Generally, we will want some form of a forecast()
method.
But we'll get to abstractions in a moment. First, let's start by just doing it directly.
.shift()
)Let's start with the most straightforward and obvious forecasting method possible: the next data point will be the same as the previous data point. This approach (reasonably) assumes that in many real world systems there is some form of inertia or momentum in the underlying processes that is greater than the associated random fluctuations.
In form, what we'd like is a DataFrame with a column of observed data and column of forecasted data.
To start, our forecasted column will be a shifted version of the existing values column. We can do that with pandas
' .shift()
method.
In [ ]:
# check the top of the dataset
data.head()
In [ ]:
# what does the shift() method do?
# (remember that pandas methods return a new df)
data.shift().head()
In [ ]:
# what happens at the end of the series?
data.tail()
In [ ]:
# 'periods=1' is the default first arg
data.shift(periods=1).tail()
Note that the shift()
method effectively slides the index up (relative to the data), keeping the same index range but clipping or extending the data column as needed.
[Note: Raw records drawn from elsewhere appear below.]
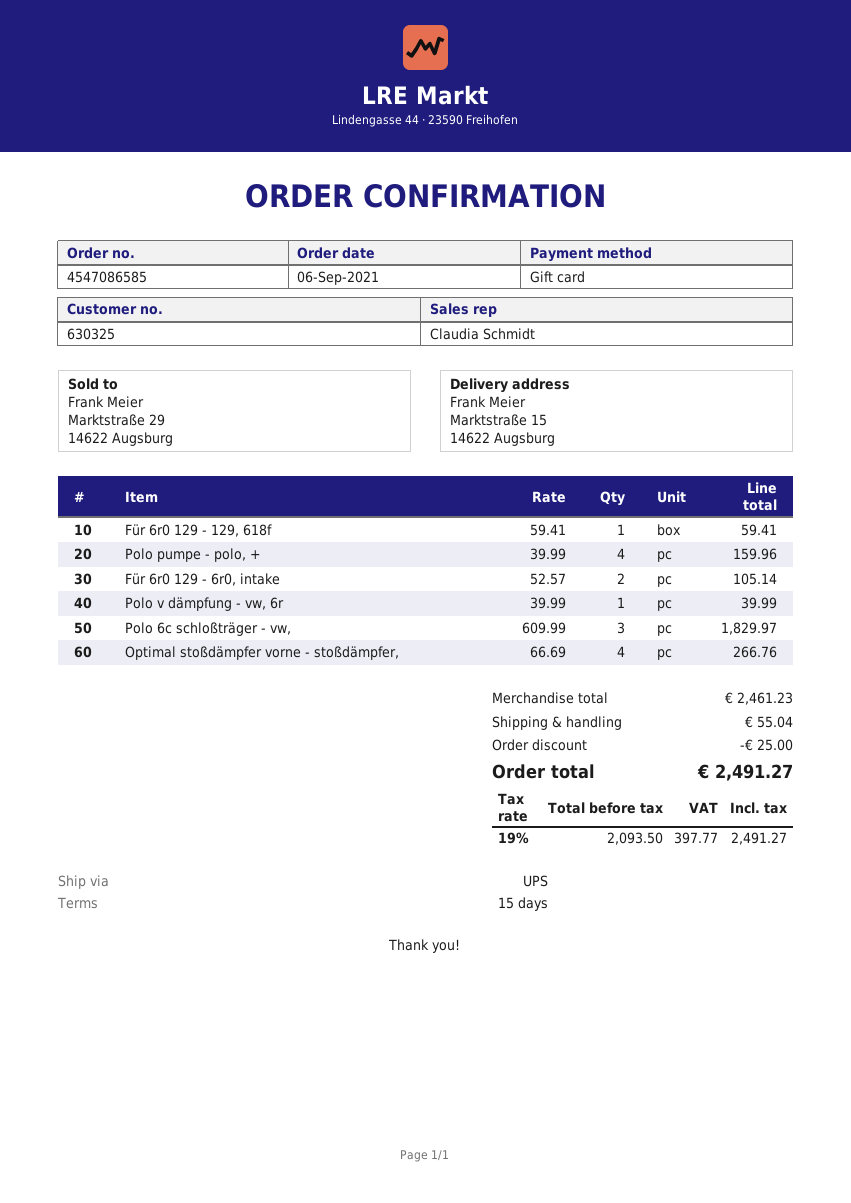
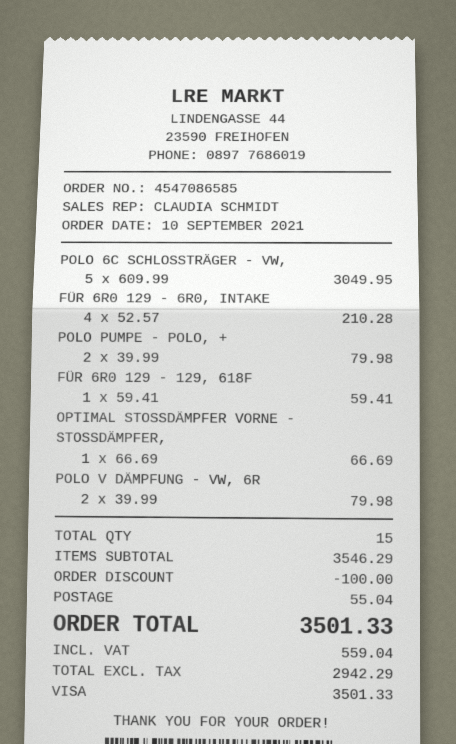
order date: 2021-09-06 -> 2021-09-10
payment method: gift card -> Visa
Polo pumpe - polo, +: 4 x 39.99 = 159.96 -> 2 x 39.99 = 79.98
Für 6r0 129 - 6r0, intake: 2 x 52.57 = 105.14 -> 4 x 52.57 = 210.28
Polo v dämpfung - vw, 6r: 1 x 39.99 = 39.99 -> 2 x 39.99 = 79.98
Polo 6c schloßträger - vw,: 3 x 609.99 = 1829.97 -> 5 x 609.99 = 3049.95
Optimal stoßdämpfer vorne - stoßdämpfer,: 4 x 66.69 = 266.76 -> 1 x 66.69 = 66.69
subtotal: 2461.23 -> 3546.29
discount: 25.00 -> 100.00
net: 2093.50 -> 2942.29
tax: 397.77 -> 559.04
total: 2491.27 -> 3501.33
What if you want the data column to have the same range, but shift the index? For this case, the shift()
method has a freq
kwarg to use instead of the (implicit) periods
kwarg.
In [ ]:
data.head()
In [ ]:
# a timely reminder of bit.ly/pd-offsets
data.shift(freq='2D').head()
Note that the data column stayed fixed, but we adjusted each value in the index according to the freq
kwarg while maintaining the period e.g. one month.
In [ ]:
data.tail()
In [ ]:
data.shift(freq='1M').tail()
Ok, great, now that we can simply shift the existing data column; let's attach that our original frame as our first "forecast" series.
In [ ]:
# use a copy for our forecast frame
d = copy.deepcopy(data)
In [ ]:
# assign the "forecast" to be the 1-period shifted version of the "observed" column
d['forecast'] = data.shift(1)[data_name]
d.head()
We made a forecast!
In [ ]:
Image(filename='misc/kermit.png')
Now how do we assess our model?
It's always a good idea to do a visual inspection of the data. Both in the original of the data (time series), and also in the space of your truth vs predictions.
In [ ]:
# how does our forecast look by eye?
d.plot()
plt.title('naive')
Not so bad! Certainly better than a random number generator.
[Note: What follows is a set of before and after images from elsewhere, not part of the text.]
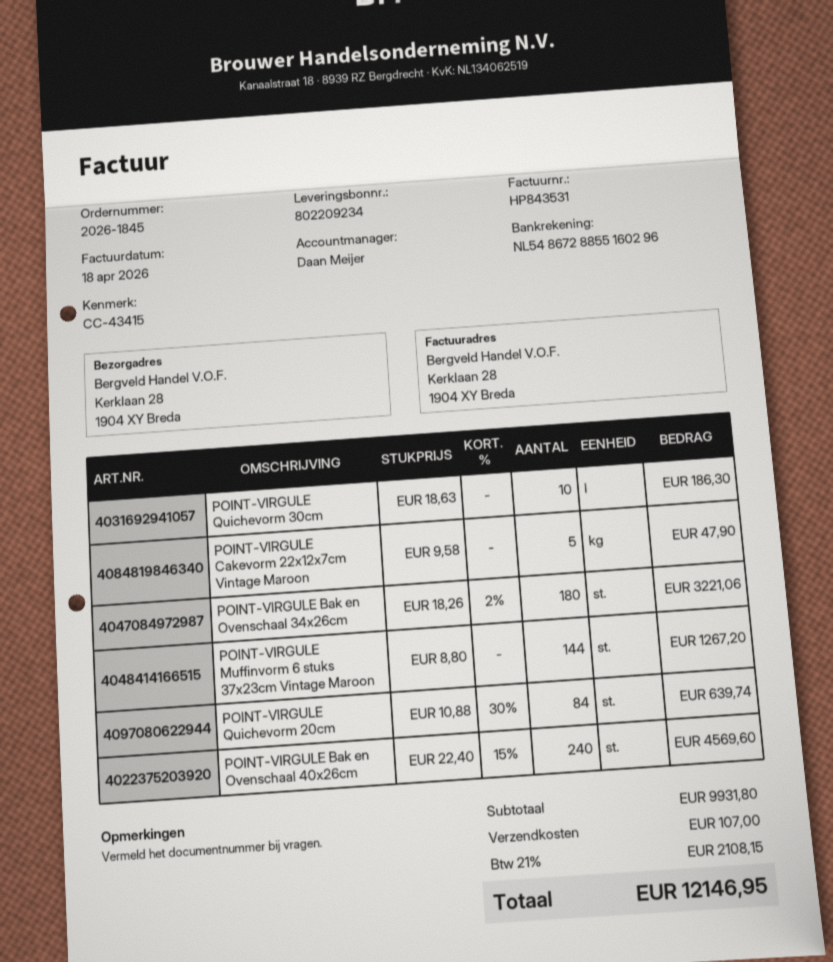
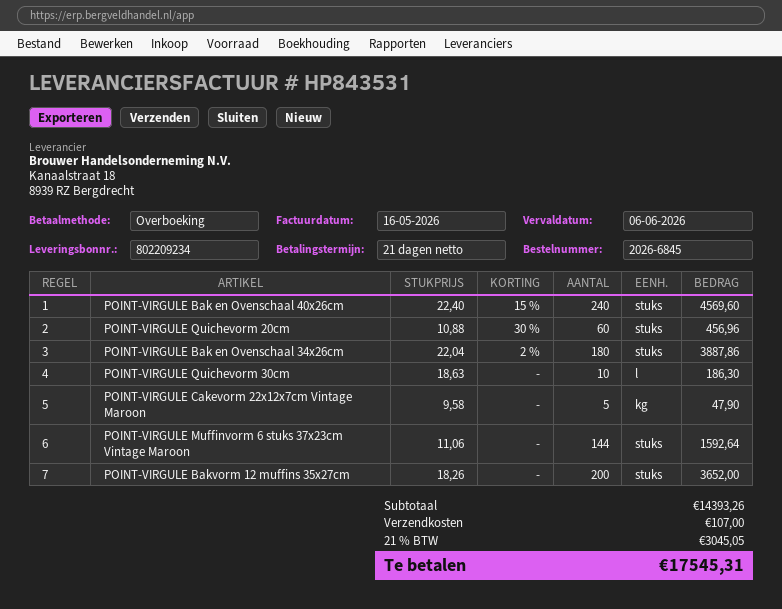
order number: 2026-1845 -> 2026-6845
invoice date: 2026-04-18 -> 2026-05-16
POINT-VIRGULE Bak en Ovenschaal 34x26cm: 180 x 18.26 - 2% = 3221.06 -> 180 x 22.04 - 2% = 3887.86
POINT-VIRGULE Muffinvorm 6 stuks 37x23cm Vintage Maroon: 144 x 8.80 = 1267.20 -> 144 x 11.06 = 1592.64
POINT-VIRGULE Quichevorm 20cm: 84 x 10.88 - 30% = 639.74 -> 60 x 10.88 - 30% = 456.96
POINT-VIRGULE Bakvorm 12 muffins 35x27cm: none -> 200 x 18.26 = 3652.00
subtotal: 9931.80 -> 14393.26
tax: 21% = 2108.15 -> 21% = 3045.05
total: 12146.95 -> 17545.31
Another common way to inspect a prediction (in any supervised learning task) is to plot the true data against the predicted data and fit a line through it. In the case where prediction = truth
, this will be a beautiful, straight line, with zero residual error across the entire data set.
If you do see a beautiful line like this, you most likely made a mistake somewhere; the real world is messy. Double check that you didn't accidentally train on your hold-out data, or evaluate on your training data, or something similar.
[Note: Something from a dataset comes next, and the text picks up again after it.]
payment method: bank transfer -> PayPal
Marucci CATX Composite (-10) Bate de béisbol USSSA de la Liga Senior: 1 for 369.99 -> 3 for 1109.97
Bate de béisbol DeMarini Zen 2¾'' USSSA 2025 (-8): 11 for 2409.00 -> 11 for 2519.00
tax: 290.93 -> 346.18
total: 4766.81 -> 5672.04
In the real world (if your model is good), your plot should appear roughly linear, and should have some variance around the line you would draw through the data.
In [ ]:
plt.scatter(d[data_name], d[data_name])
plt.xlabel('truth')
plt.ylabel('also truth')
plt.title('this will never happen');
In [ ]:
plt.scatter(d[data_name], d['forecast'])
plt.xlabel('truth')
plt.ylabel('forecast')
plt.title("variance is a sign that you're alive");
Looks pretty good! We'll come back to a more quantitative assessment of this prediction in a bit.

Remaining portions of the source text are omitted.